- Artist: Frederic Marlett Bell-Smith
- Year: 1904
- Type: Watercolour, landscape painting
- Dimensions: 57.2 cm × 89 cm (22.5 in × 35 in)
- Location: ‹See TfM›Museum of Vancouver;

= The Heart of the Empire (Bell-Smith) =

Painting by Frederic Marlett Bell-Smith

The Heart of the Empire is a 1909 painting by the Anglo-Canadian artist Frederic Marlett Bell-Smith depicting the Royal Exchange as seen from across Bank Junction in the City of London. It is held by the Museum of Vancouver.

== History and description ==
The painting shares a name with a 1904 painting by Niels Moeller Lund, with the title likely derived from Lund's notion of the financial institutions surrounding Bank Junction serving as the centre of world trade. Bell-Smith's painting similarly reads as an image of the importance of the imperial core but takes a more intimate view of the streets. The composition potentially reflects the more human aspect and connections of empire, with Bell-Smith himself a product of it, having moved from England to Canada in 1866.

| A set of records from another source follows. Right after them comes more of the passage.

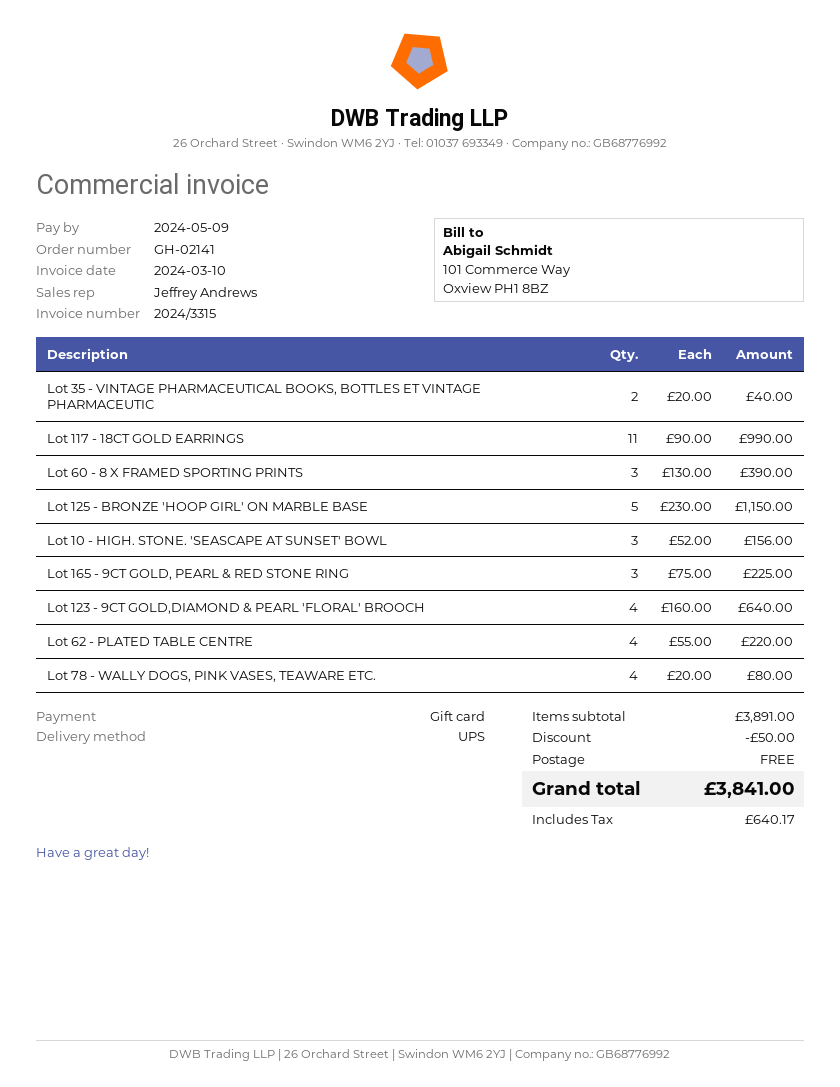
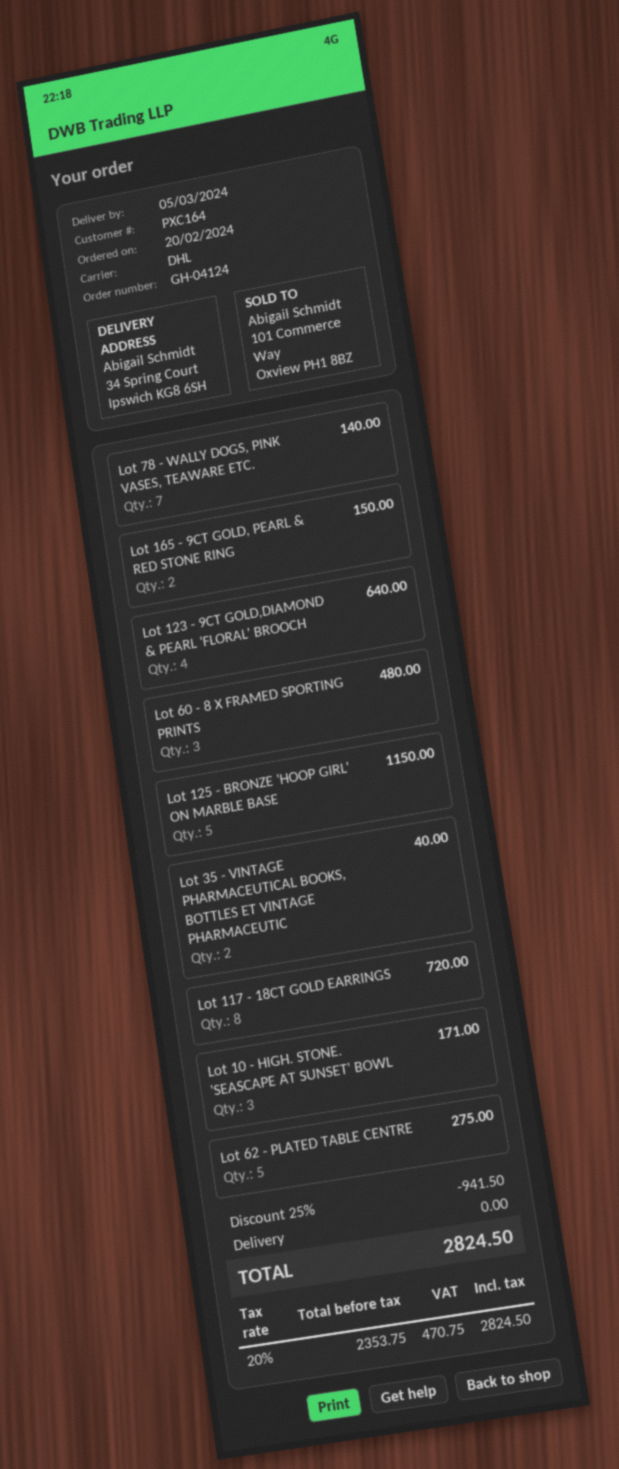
order number: GH-02141 -> GH-04124
shipping method: UPS -> DHL
Lot 117 - 18CT GOLD EARRINGS: 11 for 990.00 -> 8 for 720.00
Lot 60 - 8 X FRAMED SPORTING PRINTS: 3 for 390.00 -> 3 for 480.00
Lot 10 - HIGH. STONE. 'SEASCAPE AT SUNSET' BOWL: 3 for 156.00 -> 3 for 171.00
Lot 165 - 9CT GOLD, PEARL & RED STONE RING: 3 for 225.00 -> 2 for 150.00
Lot 62 - PLATED TABLE CENTRE: 4 for 220.00 -> 5 for 275.00
Lot 78 - WALLY DOGS, PINK VASES, TEAWARE ETC.: 4 for 80.00 -> 7 for 140.00
discount: 50.00 -> 941.50
tax: 640.17 -> 470.75
total: 3841.00 -> 2824.50

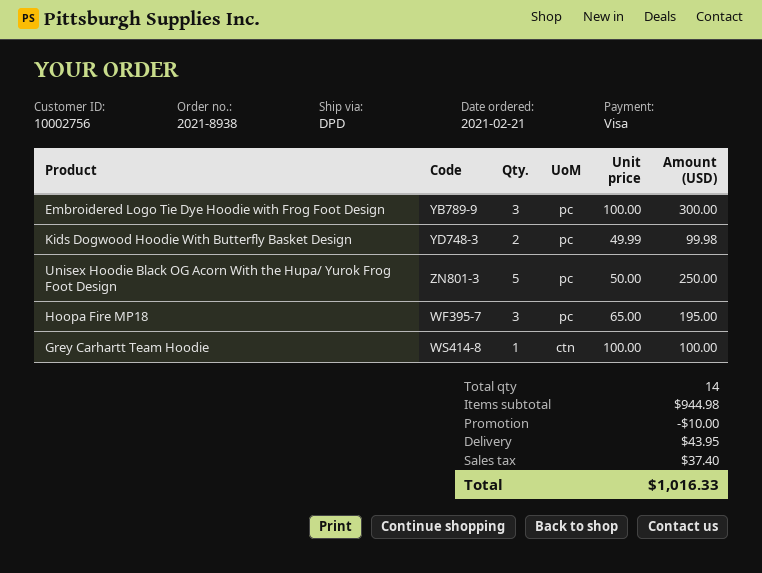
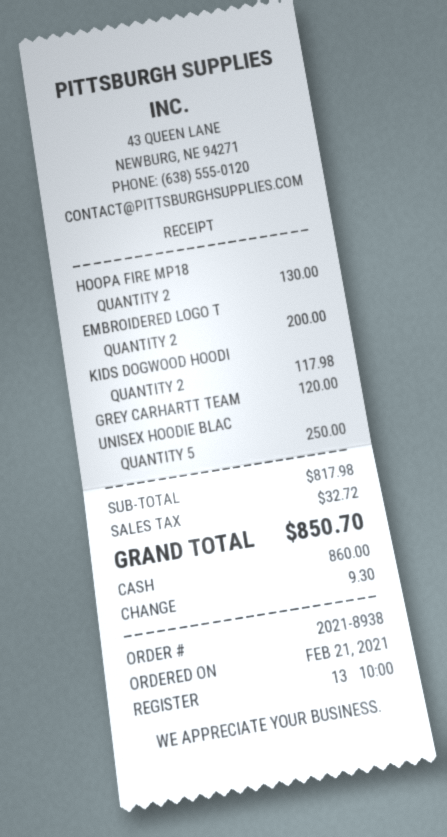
payment method: Visa -> cash
Embroidered Logo Tie Dye Hoodie with Frog Foot Design: 3 for 300.00 -> 2 for 200.00
Kids Dogwood Hoodie With Butterfly Basket Design: 2 for 99.98 -> 2 for 117.98
Hoopa Fire MP18: 3 for 195.00 -> 2 for 130.00
Grey Carhartt Team Hoodie: 1 for 100.00 -> 1 for 120.00
subtotal: 944.98 -> 817.98
discount: 10.00 -> none
shipping: 43.95 -> none
tax: 37.40 -> 32.72
total: 1016.33 -> 850.70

Bell-Smith, primarily a landscape painter, struggled in his earlier years to produce urban scenes. Compared to earlier works, he was able to better render figures and objects. The painting was bought in 1910 for $500 Canadian by the Studio Club with the intention of providing it as the first painting in the collection of a proposed Vancouver art gallery.